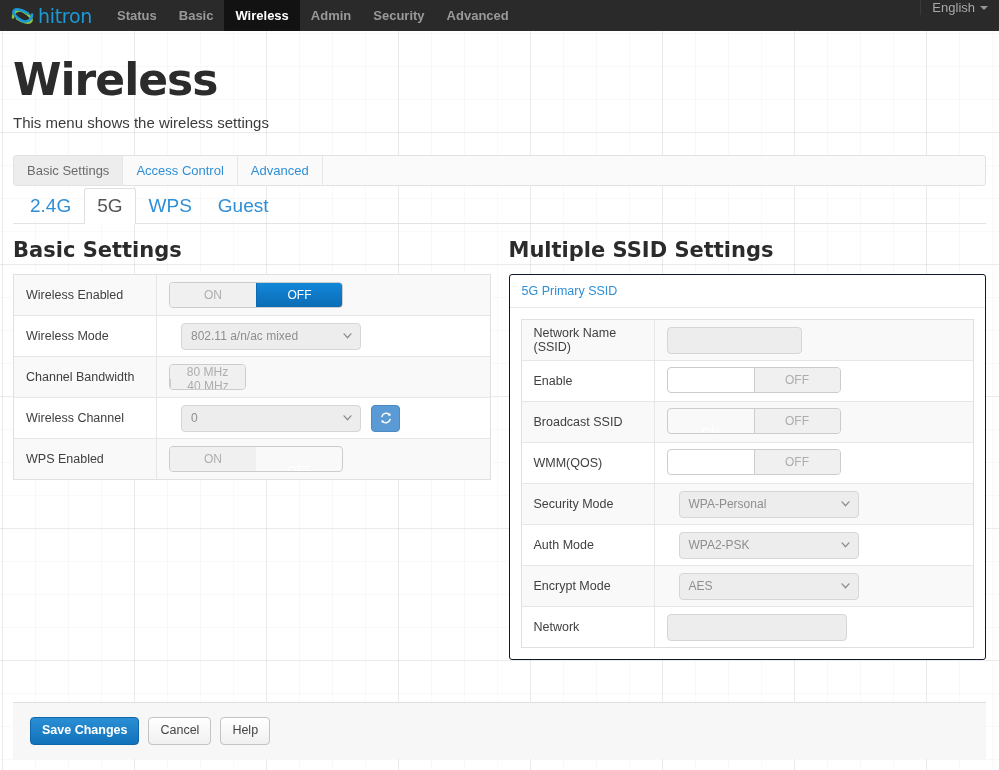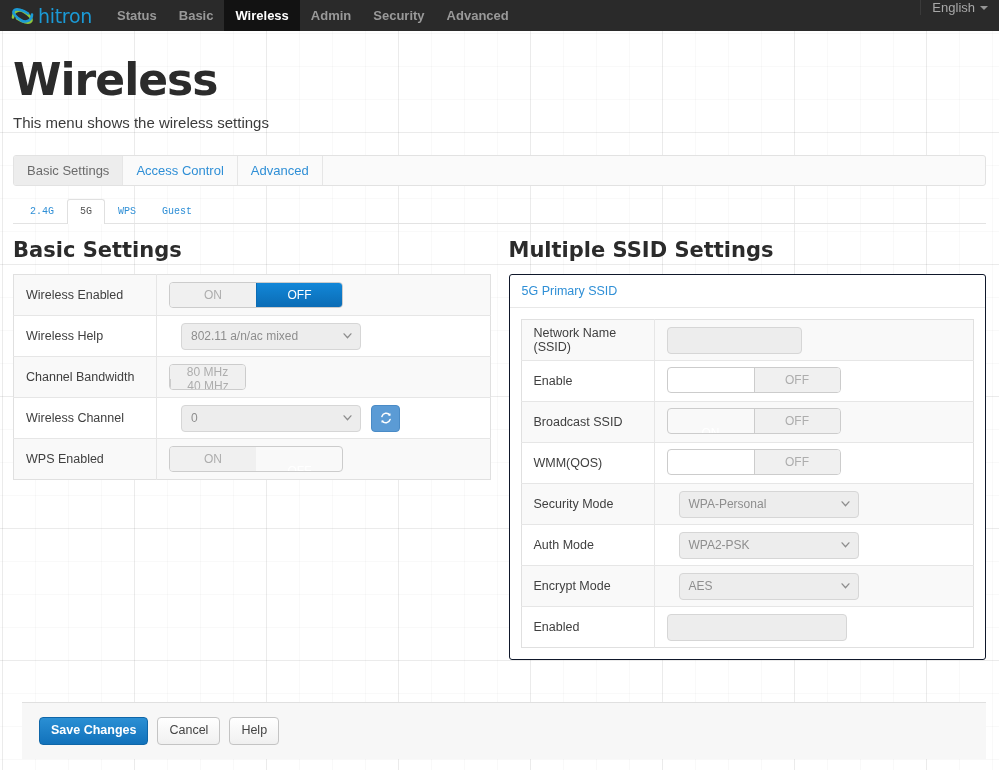--- a/index.html
+++ b/index.html
@@ -128,7 +128,7 @@
     padding-left: 4px;
   }
   .itab {
-    font-size: 10px;
+    font-size: 19px;
     color: #2f8fd6;
     padding: 6px 12px 7px 12px;
     cursor: pointer;
@@ -137,7 +137,6 @@
     margin-bottom: -1px;
     border-radius: 3px 3px 0 0;
     white-space: nowrap;
-    font-family: Liberation Mono, monospace;
   }
   .itab.active {
     background: #fff;

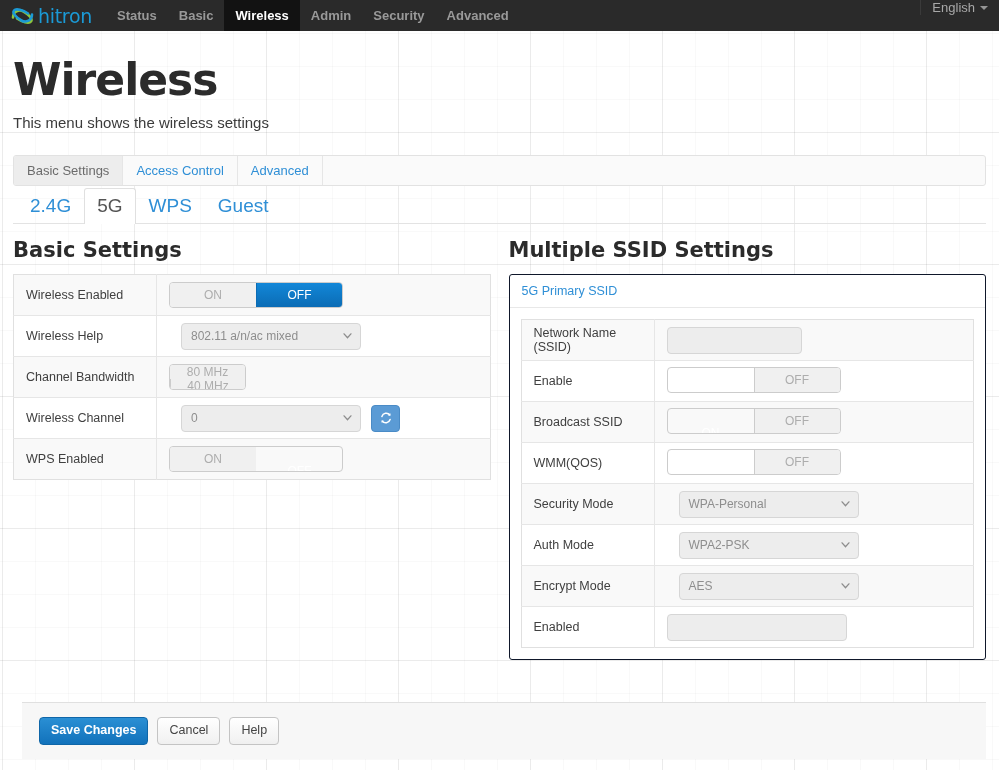--- a/index.html
+++ b/index.html
@@ -368,7 +368,7 @@
         </tr>
 
         <tr>
-          <td class="lbl">Wireless Help</td>
+          <td class="lbl">Wireless Mode</td>
           <td>
             <div class="fselect">
               <span>802.11 a/n/ac mixed</span>

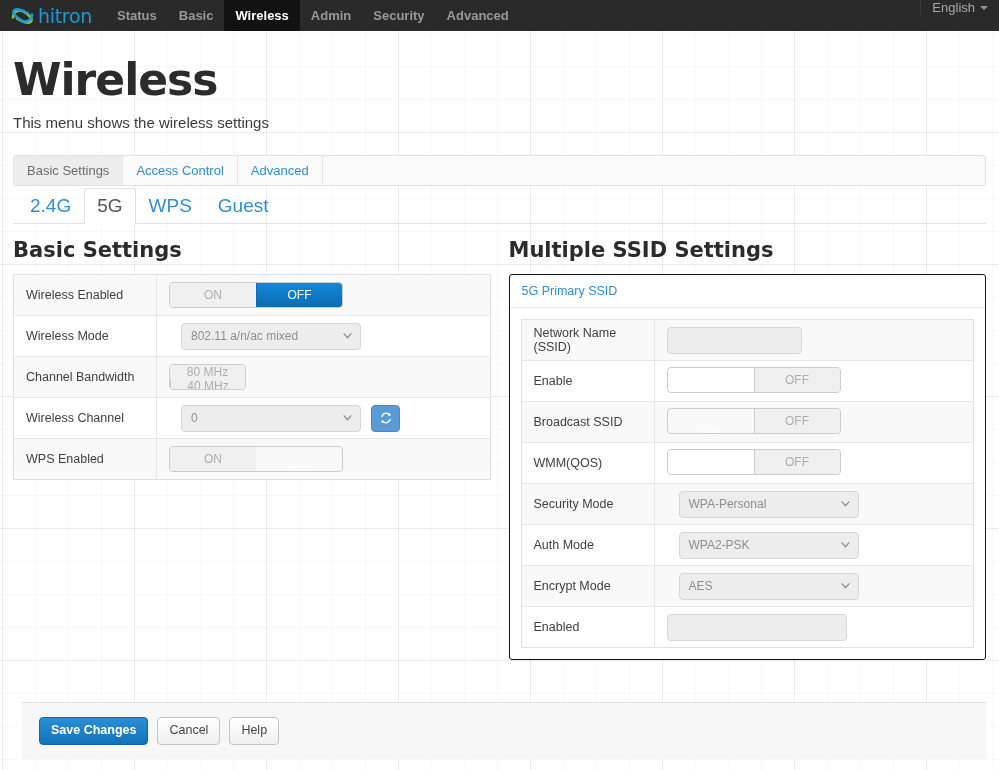--- a/index.html
+++ b/index.html
@@ -506,7 +506,7 @@
             </tr>
 
             <tr>
-              <td class="lbl">Enabled</td>
+              <td class="lbl">Network</td>
               <td>
                 <input class="finput pwd" type="text" disabled="" value="" style="">
               </td>

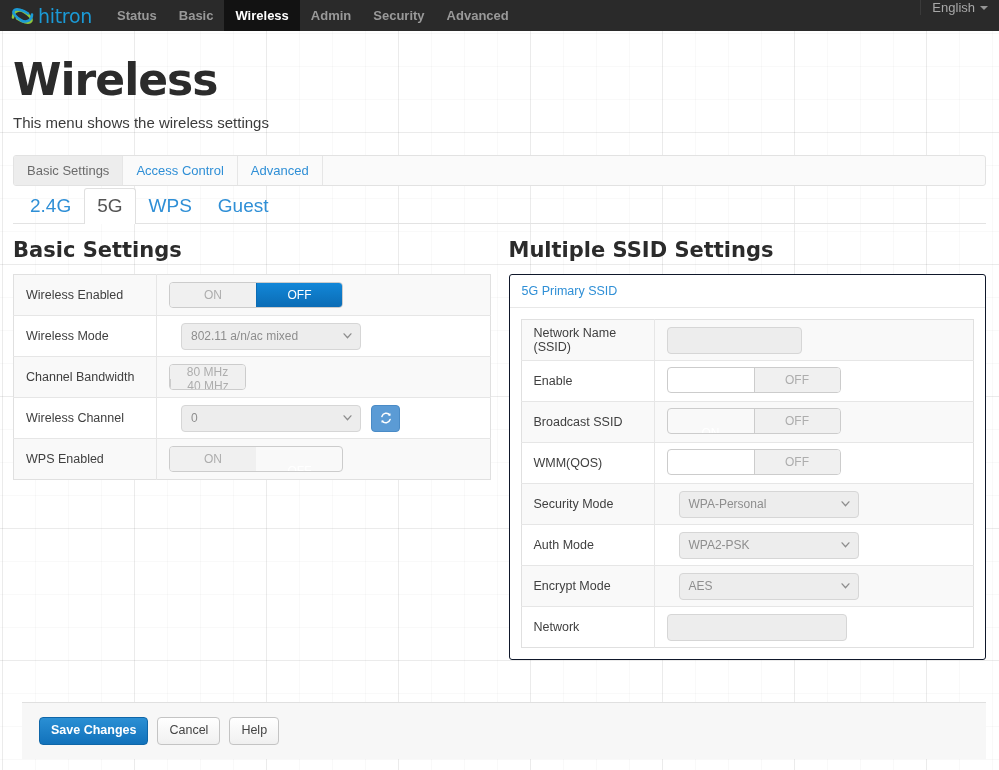--- a/index.html
+++ b/index.html
@@ -276,7 +276,7 @@
   
   .footer {
     position: absolute;
-    left: 22px; right: 13px;
+    left: 13px; right: 13px;
     bottom: 11px;
     border-top: 1px solid #e0e0e0;
     background: #f7f7f7;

□ □ □ □ □ □ □

**ASSIGNMENT**
An exact transcription of the listing is required, and it must contain no pictures.

**ANSWER BOX**
--- a/index.html
+++ b/index.html
@@ -128,7 +128,7 @@
     padding-left: 4px;
   }
   .itab {
-    font-size: 10px;
+    font-size: 19px;
     color: #2f8fd6;
     padding: 6px 12px 7px 12px;
     cursor: pointer;
@@ -137,7 +137,6 @@
     margin-bottom: -1px;
     border-radius: 3px 3px 0 0;
     white-space: nowrap;
-    font-family: Liberation Mono, monospace;
   }
   .itab.active {
     background: #fff;

--- a/index.html
+++ b/index.html
@@ -368,7 +368,7 @@
         </tr>
 
         <tr>
-          <td class="lbl">Wireless Help</td>
+          <td class="lbl">Wireless Mode</td>
           <td>
             <div class="fselect">
               <span>802.11 a/n/ac mixed</span>

--- a/index.html
+++ b/index.html
@@ -506,7 +506,7 @@
             </tr>
 
             <tr>
-              <td class="lbl">Enabled</td>
+              <td class="lbl">Network</td>
               <td>
                 <input class="finput pwd" type="text" disabled="" value="" style="">
               </td>

--- a/index.html
+++ b/index.html
@@ -276,7 +276,7 @@
   
   .footer {
     position: absolute;
-    left: 22px; right: 13px;
+    left: 13px; right: 13px;
     bottom: 11px;
     border-top: 1px solid #e0e0e0;
     background: #f7f7f7;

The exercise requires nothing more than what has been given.